JohnHowardReid This anti-television vehicle commences its tirade most promisingly. The characters are introduced in capital style, while the proposition that TV is an instrument of the devil will fall on many a sympathetic clerical ear. Unfortunately, the producer has obviously blown most of his budget on the earlier scenes, and then spent his reserves on the concluding sequence in which a myriad number of workers in an enormous office are employed sending out lonely heart letters.The rest of the action, alas, wallows in tedious additional dialogue and small-budget clichés which are now and again relieved by the welcome entrance of Stanley Holloway.All the same, the film does present some worthwhile ideas. True, the conclusion seems like an arbitrary appendage to the main plot, but the real problem is that none of the three stories actually do justice to their fascinating characters.All the players are excellent. Stanley Holloway, Joseph Tomelty and Peggy Cummins never deliver less than top-notch performances, but the real surprises are a charismatic Jack Watling and normally dull Gordon Jackson (of all people) doing full justice to a character role.At times, Pelissier's direction seems admirably imaginative, especially in the panto sequences.

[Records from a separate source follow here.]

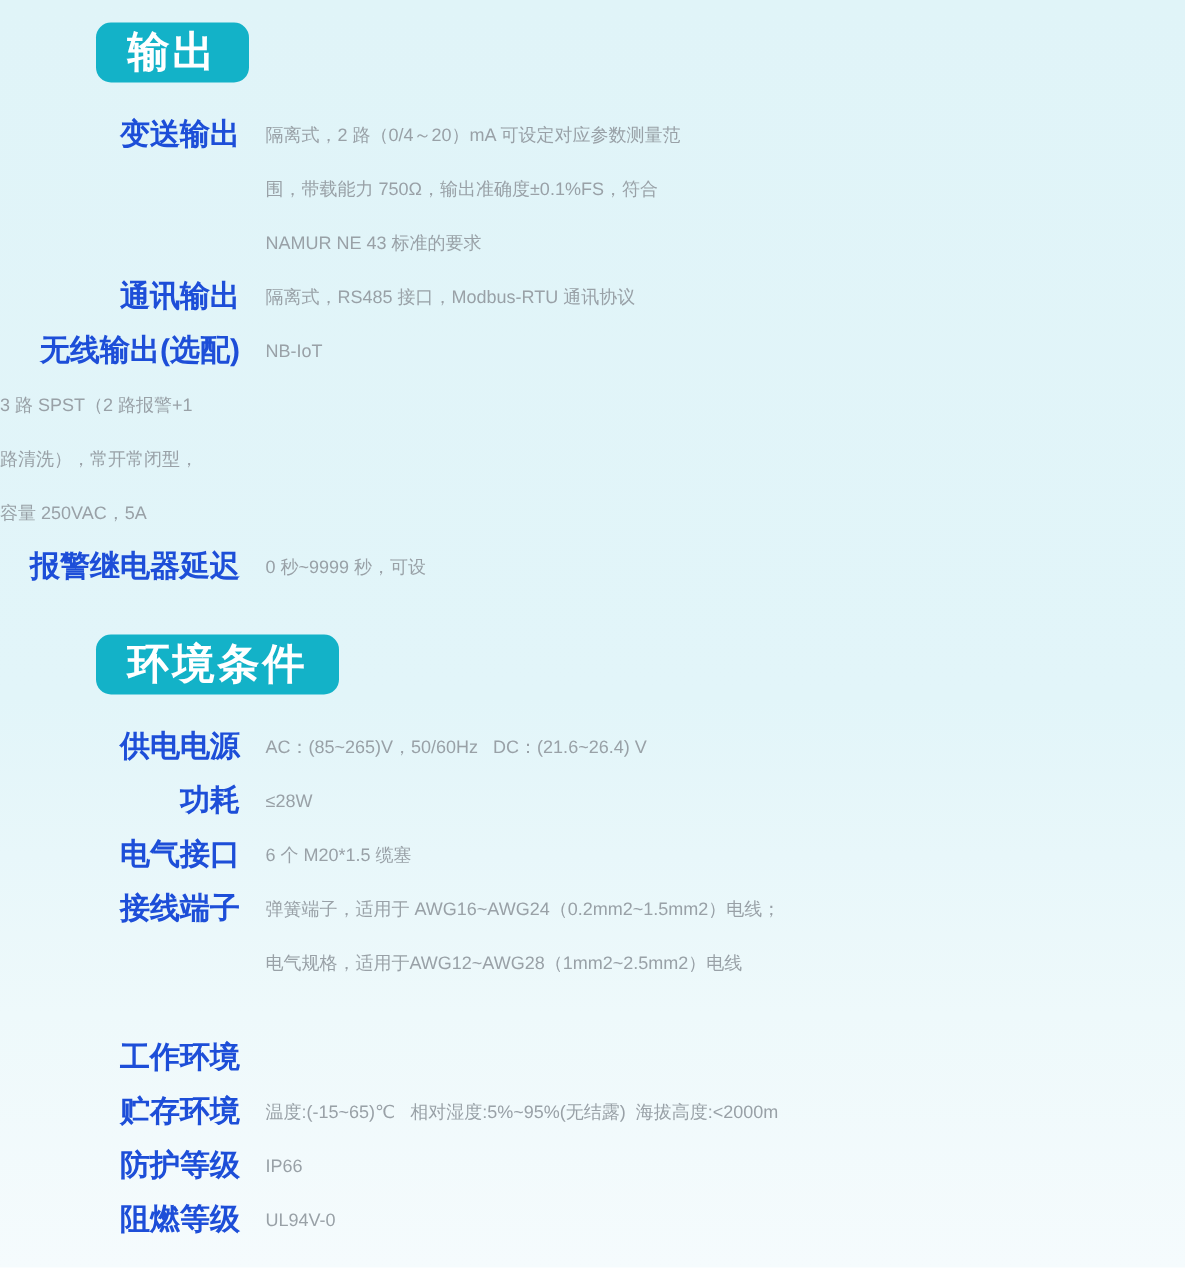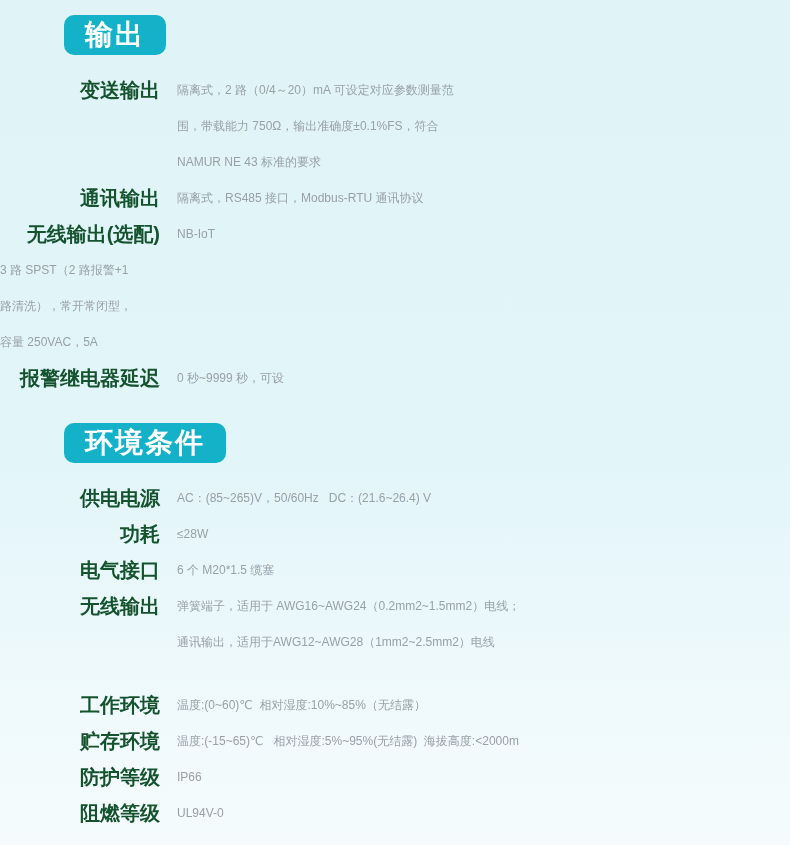--- a/index.html
+++ b/index.html
@@ -39,21 +39,21 @@
   .rows {
     margin-top: 17px;
   }
   .row {
     display: grid;
     grid-template-columns: 160px 1fr;
     column-gap: 17px;
   }
   .row-label {
     text-align: right;
-    color: #14532d;
+    color: #1d4ed8;
     font-weight: bold;
     font-size: 20px;
     line-height: 36px;
     white-space: nowrap;
   }
   .row-value {
     color: #99a1a7;
     font-size: 12px;
     line-height: 36px;
     white-space: pre-wrap;
@@ -105,32 +105,31 @@
       </div>
       <div class="row">
         <div class="row-label">功耗</div>
         <div class="row-value">≤28W</div>
       </div>
       <div class="row">
         <div class="row-label">电气接口</div>
         <div class="row-value">6 个 M20*1.5 缆塞</div>
       </div>
       <div class="row">
-        <div class="row-label">无线输出</div>
+        <div class="row-label">接线端子</div>
         <div class="row-value">弹簧端子，适用于 AWG16~AWG24（0.2mm2~1.5mm2）电线；
-通讯输出，适用于AWG12~AWG28（1mm2~2.5mm2）电线</div>
+电气规格，适用于AWG12~AWG28（1mm2~2.5mm2）电线</div>
       </div>
     </div>
   </section>
 
   <section class="spec-section">
     <div class="rows">
       <div class="row">
         <div class="row-label">工作环境</div>
-        <div class="row-value">温度:(0~60)℃  相对湿度:10%~85%（无结露）</div>
       </div>
       <div class="row">
         <div class="row-label">贮存环境</div>
         <div class="row-value">温度:(-15~65)℃   相对湿度:5%~95%(无结露)  海拔高度:&lt;2000m</div>
       </div>
       <div class="row">
         <div class="row-label">防护等级</div>
         <div class="row-value">IP66</div>
       </div>
       <div class="row">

MIKE WILSON Another in a long line of great black and white British films of the 1950's. When Mr Pedelty (Joseph Tomelty) leaves his firm, he is given a TV set as a retirement present. At first he enjoys all the attention from his neighbours,but soon the attraction wears off, and he sells it on to the young married couple (Jack Watling and Peggy Cummins) living in the flat above him. They soon encounter the same problems,and again the set is passed on to several different charatures all with the same results. A very enjoyable story with a strong cast including Kay Kendall, Barbara Murray, and as the pantomime devil Stanley Holloway.